Difference listings:
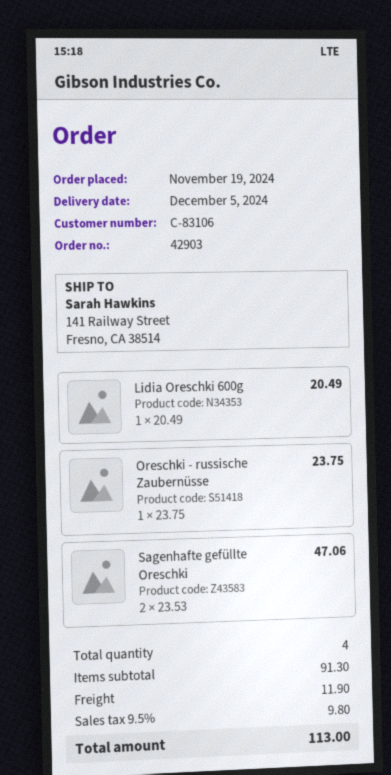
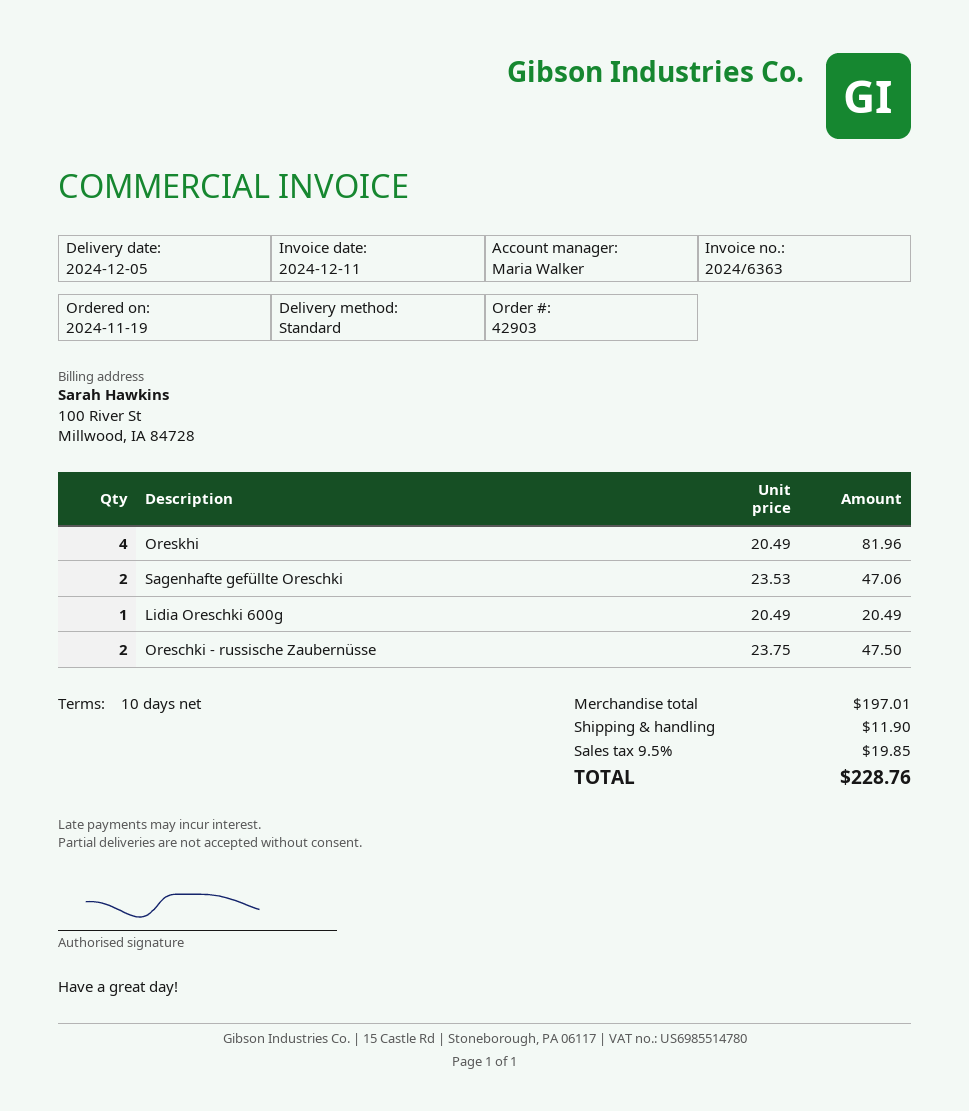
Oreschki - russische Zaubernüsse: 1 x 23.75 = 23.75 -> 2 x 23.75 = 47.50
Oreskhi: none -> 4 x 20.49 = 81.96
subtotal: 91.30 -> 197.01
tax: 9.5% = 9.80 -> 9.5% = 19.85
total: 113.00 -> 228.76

WHAT YOU NEED TO DO: The response should be an exact copy of the lines from the one with "subtotal: 91.30 -> 197.01" through the end of the data, with no other text.

SOLUTION TO THIS PROBLEM:
subtotal: 91.30 -> 197.01
tax: 9.5% = 9.80 -> 9.5% = 19.85
total: 113.00 -> 228.76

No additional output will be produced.